Her autobiography, I, Tina, served up the gory details of Ike’s years of alleged abuse and drug addiction, but after a few years of seclusion, she began making music again, and eventually returned to worldwide prominence with her 1983 cover of Al Green’s “Let’s Stay Together.” A new studio album, 1984’s Private Dancer—followed, and was a great success, with follow-up single “What’s Love Got to Do with It” hitting number one in the United States.

Without Ike, Tina became a bigger star than ever, playing with musicians like Bryan Adams and Eric Clapton, and acting in major Hollywood films like Mad Max: Beyond Thunderdome and Last Action Hero. This might not have been a breakup which changed the course of rock history, as Tina was famous beforehand and she was famous afterwards, but the details of Ike’s treatment of her make Tina an iconic survivor.

Everyone In Fleetwood Mac

In 1976, Fleetwood Mac was one of the biggest bands in the world. Their first album featuring their new lineup, 1975’s Fleetwood Mac, was a major commercial and critical success, and the band settled into Sausalito’s Record Plant Studios to record the follow-up.

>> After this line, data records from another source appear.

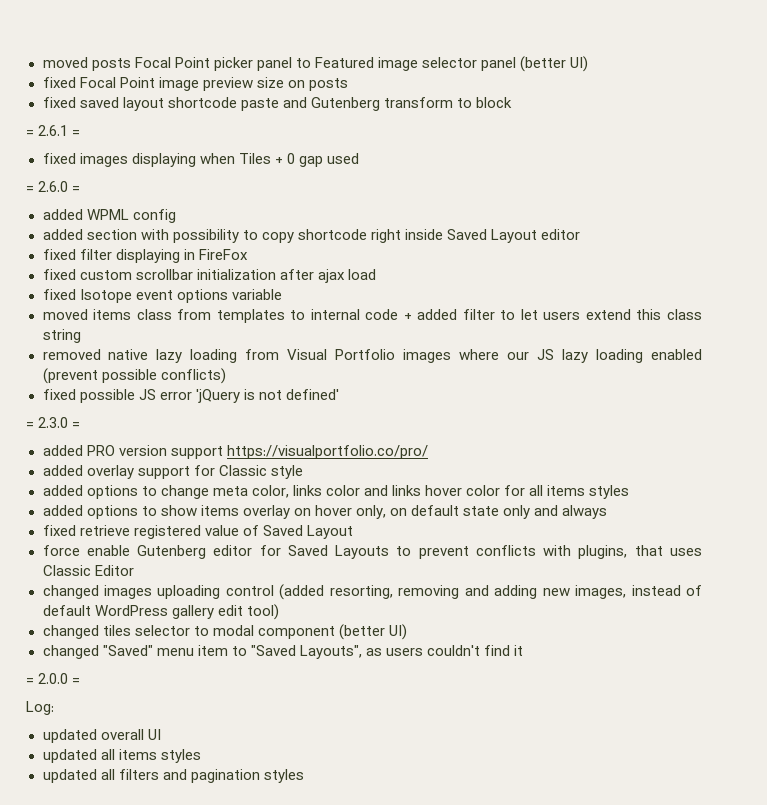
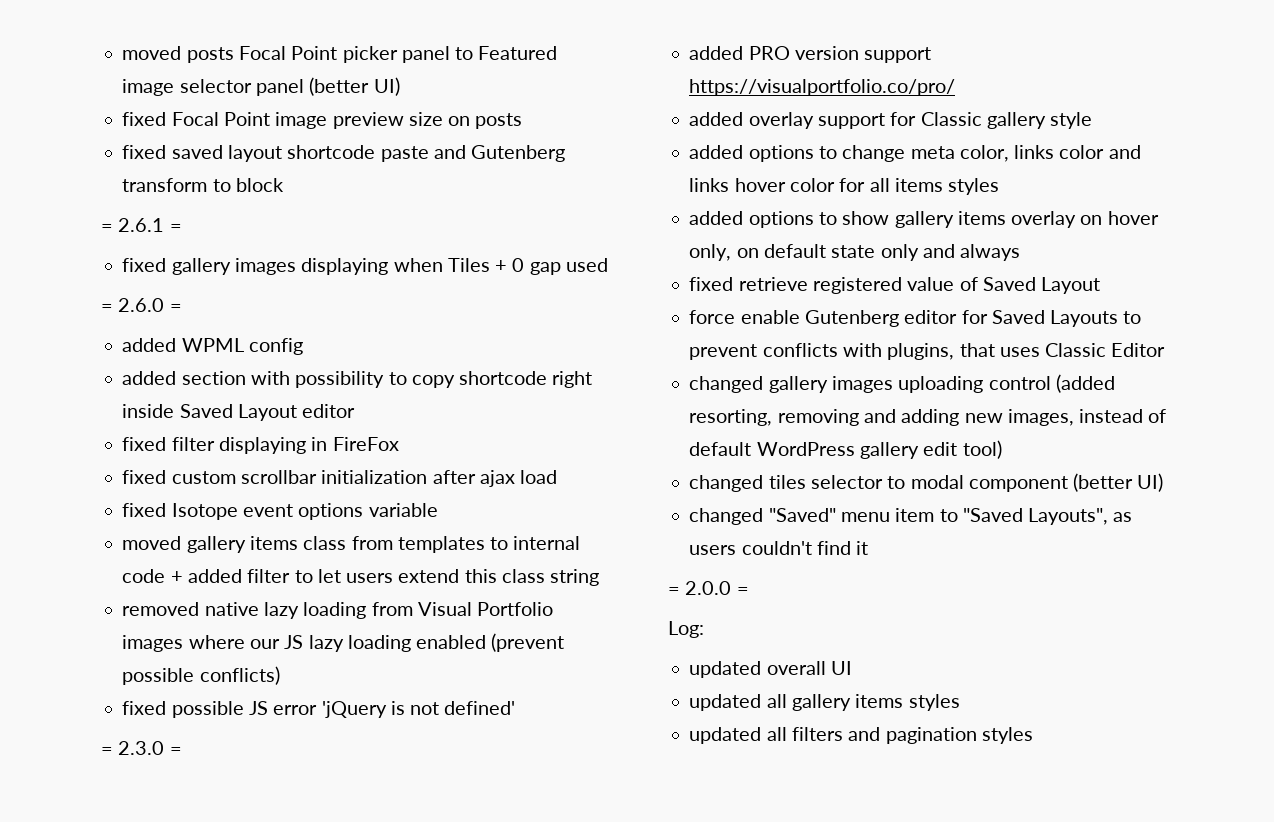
- fixed images displaying when Tiles + 0 gap used
+ fixed gallery images displaying when Tiles + 0 gap used
- moved items class from templates to internal code + added filter to let users extend this class string
+ moved gallery items class from templates to internal code + added filter to let users extend this class string
- added overlay support for Classic style
+ added overlay support for Classic gallery style
- added options to show items overlay on hover only, on default state only and always
+ added options to show gallery items overlay on hover only, on default state only and always
- changed images uploading control (added resorting, removing and adding new images, instead of default WordPress gallery edit tool)
+ changed gallery images uploading control (added resorting, removing and adding new images, instead of default WordPress gallery edit tool)
- updated all items styles
+ updated all gallery items styles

That’s when everybody broke up.

See, Christine and John McVie (keyboardist/vocalist and bassist, respectively) had been married for eight years and then suddenly divorced. Singer Stevie Nicks and singer/guitarist Lindsey Buckingham were dating, then called it quits, then got back together, then broke up again, then repeated the whole thing several times. Add to this an unlimited budget and unlimited supply of drink and drugs, and then force everyone to work together every day on a highly personal album full of songs about relationships, and you’ve got a recipe for disaster. Something went wrong (or more accurately, went strangely right), and instead of disaster, Warner Music was left with the incredible album Rumours on its hands.

Drummer Mick Fleetwood, having been the only member of the band so far not to be involved in a messy breakup with a fellow band member, promptly started a secret affair with Stevie Nicks, which he then immediately broke off. Maybe he was just trying to fit in.

The band members’ failed relationships translated to huge commercial success for Rumours: the album spent 31 weeks at the top of the US Billboard 200, hit #1 in Australia, New Zealand, and Canada, and after the hit TV show Glee paid tribute to the album in May 2011, it returned to the Billboard Top 20 at #11. The personal misery of the band became the soundtrack for multiple generations and entered into rock history as possibly the definitive breakup album.